* Requirement
Within the data that follows, set down exactly the lines from the one containing "[152,472,475,489] instructions (for" through the one containing "[470,226,523,240] tutorial, ->", both ends included.

- - -

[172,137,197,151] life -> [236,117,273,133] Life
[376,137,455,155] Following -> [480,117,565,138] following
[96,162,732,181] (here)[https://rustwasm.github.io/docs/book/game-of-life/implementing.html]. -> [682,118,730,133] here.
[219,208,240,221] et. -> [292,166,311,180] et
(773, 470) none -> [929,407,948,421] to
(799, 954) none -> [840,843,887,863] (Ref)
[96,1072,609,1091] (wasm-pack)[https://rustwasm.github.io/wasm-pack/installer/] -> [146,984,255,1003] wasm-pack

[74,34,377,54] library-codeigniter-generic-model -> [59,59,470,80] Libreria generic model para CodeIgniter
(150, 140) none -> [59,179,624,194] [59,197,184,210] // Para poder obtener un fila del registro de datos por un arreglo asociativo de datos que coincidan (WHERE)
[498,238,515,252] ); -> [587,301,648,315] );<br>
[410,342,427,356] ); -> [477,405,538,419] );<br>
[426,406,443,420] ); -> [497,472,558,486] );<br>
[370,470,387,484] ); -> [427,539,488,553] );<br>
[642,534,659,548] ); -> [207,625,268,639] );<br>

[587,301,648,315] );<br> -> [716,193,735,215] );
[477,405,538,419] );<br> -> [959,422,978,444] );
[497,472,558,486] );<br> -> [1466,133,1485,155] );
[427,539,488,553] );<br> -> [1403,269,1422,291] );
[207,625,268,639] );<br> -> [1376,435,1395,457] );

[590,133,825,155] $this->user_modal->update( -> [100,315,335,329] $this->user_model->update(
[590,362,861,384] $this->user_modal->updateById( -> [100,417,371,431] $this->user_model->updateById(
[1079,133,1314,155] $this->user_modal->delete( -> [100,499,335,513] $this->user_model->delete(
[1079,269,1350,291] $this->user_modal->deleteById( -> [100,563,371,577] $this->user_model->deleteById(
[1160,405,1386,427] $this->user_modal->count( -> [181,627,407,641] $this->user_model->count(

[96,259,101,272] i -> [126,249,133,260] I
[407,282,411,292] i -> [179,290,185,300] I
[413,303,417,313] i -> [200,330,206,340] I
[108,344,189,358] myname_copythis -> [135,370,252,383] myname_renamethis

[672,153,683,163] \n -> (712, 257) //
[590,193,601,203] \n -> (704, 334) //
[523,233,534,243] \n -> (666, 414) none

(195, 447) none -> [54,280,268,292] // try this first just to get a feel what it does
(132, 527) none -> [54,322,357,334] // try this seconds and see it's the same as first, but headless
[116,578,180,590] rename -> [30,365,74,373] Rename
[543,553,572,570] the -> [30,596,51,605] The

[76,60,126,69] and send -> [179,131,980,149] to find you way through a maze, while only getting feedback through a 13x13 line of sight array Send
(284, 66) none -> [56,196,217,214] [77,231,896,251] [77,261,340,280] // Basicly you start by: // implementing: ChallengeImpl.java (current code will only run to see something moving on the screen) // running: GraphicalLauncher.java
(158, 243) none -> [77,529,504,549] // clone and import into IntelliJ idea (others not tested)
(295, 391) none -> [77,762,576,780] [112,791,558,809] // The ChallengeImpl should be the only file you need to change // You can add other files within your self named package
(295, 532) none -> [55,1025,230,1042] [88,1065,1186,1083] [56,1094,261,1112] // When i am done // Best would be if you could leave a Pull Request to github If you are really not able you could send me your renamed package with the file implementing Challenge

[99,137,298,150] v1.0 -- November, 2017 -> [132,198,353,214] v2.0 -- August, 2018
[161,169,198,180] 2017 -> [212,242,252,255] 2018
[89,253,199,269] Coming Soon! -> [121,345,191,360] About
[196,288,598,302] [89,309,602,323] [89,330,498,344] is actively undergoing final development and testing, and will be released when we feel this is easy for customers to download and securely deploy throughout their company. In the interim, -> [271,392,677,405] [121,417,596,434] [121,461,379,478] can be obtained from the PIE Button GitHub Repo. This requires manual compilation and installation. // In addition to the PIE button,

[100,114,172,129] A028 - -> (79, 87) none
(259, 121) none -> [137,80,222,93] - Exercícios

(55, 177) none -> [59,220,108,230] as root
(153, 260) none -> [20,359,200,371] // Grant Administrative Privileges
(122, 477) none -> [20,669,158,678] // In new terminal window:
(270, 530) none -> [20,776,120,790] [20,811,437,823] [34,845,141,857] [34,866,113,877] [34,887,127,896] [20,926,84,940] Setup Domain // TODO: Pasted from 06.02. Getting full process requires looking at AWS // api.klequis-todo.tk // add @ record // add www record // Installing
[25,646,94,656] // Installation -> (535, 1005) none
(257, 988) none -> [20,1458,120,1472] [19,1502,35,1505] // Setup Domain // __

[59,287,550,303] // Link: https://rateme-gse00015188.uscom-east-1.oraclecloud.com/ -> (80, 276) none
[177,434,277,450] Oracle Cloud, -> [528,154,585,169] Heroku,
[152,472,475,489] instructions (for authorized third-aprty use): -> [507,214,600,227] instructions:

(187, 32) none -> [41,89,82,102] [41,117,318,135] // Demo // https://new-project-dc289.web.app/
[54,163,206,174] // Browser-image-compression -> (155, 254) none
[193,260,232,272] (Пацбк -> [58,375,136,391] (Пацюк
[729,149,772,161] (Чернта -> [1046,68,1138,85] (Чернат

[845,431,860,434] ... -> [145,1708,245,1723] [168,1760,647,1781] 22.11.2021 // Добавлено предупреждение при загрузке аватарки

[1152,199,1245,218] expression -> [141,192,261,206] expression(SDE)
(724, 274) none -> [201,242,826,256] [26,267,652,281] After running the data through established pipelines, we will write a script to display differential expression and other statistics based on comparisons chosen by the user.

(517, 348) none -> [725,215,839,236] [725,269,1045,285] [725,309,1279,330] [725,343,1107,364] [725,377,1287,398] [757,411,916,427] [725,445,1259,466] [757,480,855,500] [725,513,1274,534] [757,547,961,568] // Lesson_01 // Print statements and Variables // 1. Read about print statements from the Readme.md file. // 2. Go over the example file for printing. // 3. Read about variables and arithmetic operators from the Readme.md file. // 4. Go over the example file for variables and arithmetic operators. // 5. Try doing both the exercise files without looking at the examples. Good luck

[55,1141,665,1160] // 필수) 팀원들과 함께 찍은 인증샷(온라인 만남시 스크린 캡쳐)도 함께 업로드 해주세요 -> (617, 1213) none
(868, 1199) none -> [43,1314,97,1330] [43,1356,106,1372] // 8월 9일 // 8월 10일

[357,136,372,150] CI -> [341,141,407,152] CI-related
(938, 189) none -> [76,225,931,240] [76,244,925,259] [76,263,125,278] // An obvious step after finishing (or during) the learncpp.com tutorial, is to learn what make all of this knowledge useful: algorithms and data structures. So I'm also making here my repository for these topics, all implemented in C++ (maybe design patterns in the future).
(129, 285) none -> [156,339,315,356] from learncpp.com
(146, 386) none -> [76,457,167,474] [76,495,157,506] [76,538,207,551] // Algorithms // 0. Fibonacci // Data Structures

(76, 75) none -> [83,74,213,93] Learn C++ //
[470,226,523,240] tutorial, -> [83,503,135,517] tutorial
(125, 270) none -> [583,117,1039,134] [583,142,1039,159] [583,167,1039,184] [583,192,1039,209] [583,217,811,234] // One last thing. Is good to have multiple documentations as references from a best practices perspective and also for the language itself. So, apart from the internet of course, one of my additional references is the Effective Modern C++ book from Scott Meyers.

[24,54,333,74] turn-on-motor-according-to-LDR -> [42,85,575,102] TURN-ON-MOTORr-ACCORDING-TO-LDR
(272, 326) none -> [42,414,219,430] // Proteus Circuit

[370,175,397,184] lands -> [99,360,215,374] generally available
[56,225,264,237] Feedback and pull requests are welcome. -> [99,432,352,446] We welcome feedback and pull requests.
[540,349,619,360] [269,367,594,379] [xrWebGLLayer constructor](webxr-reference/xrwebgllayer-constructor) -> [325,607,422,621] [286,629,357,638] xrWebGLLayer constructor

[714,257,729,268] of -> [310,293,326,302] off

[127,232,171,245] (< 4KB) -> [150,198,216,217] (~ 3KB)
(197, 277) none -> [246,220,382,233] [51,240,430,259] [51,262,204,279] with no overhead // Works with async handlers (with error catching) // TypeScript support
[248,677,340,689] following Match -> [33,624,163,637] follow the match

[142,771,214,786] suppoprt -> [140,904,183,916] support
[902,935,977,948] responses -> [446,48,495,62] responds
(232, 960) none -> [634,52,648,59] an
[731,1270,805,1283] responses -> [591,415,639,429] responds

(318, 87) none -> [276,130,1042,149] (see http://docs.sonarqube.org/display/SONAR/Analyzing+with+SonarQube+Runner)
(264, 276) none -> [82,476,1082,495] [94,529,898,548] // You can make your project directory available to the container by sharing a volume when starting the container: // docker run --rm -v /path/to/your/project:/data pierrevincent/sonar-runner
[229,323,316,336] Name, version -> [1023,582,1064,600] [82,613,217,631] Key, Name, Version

- - -

* Exercise result
[152,472,475,489] instructions (for authorized third-aprty use): -> [507,214,600,227] instructions:

(187, 32) none -> [41,89,82,102] [41,117,318,135] // Demo // https://new-project-dc289.web.app/
[54,163,206,174] // Browser-image-compression -> (155, 254) none
[193,260,232,272] (Пацбк -> [58,375,136,391] (Пацюк
[729,149,772,161] (Чернта -> [1046,68,1138,85] (Чернат

[845,431,860,434] ... -> [145,1708,245,1723] [168,1760,647,1781] 22.11.2021 // Добавлено предупреждение при загрузке аватарки

[1152,199,1245,218] expression -> [141,192,261,206] expression(SDE)
(724, 274) none -> [201,242,826,256] [26,267,652,281] After running the data through established pipelines, we will write a script to display differential expression and other statistics based on comparisons chosen by the user.

(517, 348) none -> [725,215,839,236] [725,269,1045,285] [725,309,1279,330] [725,343,1107,364] [725,377,1287,398] [757,411,916,427] [725,445,1259,466] [757,480,855,500] [725,513,1274,534] [757,547,961,568] // Lesson_01 // Print statements and Variables // 1. Read about print statements from the Readme.md file. // 2. Go over the example file for printing. // 3. Read about variables and arithmetic operators from the Readme.md file. // 4. Go over the example file for variables and arithmetic operators. // 5. Try doing both the exercise files without looking at the examples. Good luck

[55,1141,665,1160] // 필수) 팀원들과 함께 찍은 인증샷(온라인 만남시 스크린 캡쳐)도 함께 업로드 해주세요 -> (617, 1213) none
(868, 1199) none -> [43,1314,97,1330] [43,1356,106,1372] // 8월 9일 // 8월 10일

[357,136,372,150] CI -> [341,141,407,152] CI-related
(938, 189) none -> [76,225,931,240] [76,244,925,259] [76,263,125,278] // An obvious step after finishing (or during) the learncpp.com tutorial, is to learn what make all of this knowledge useful: algorithms and data structures. So I'm also making here my repository for these topics, all implemented in C++ (maybe design patterns in the future).
(129, 285) none -> [156,339,315,356] from learncpp.com
(146, 386) none -> [76,457,167,474] [76,495,157,506] [76,538,207,551] // Algorithms // 0. Fibonacci // Data Structures

(76, 75) none -> [83,74,213,93] Learn C++ //
[470,226,523,240] tutorial, -> [83,503,135,517] tutorial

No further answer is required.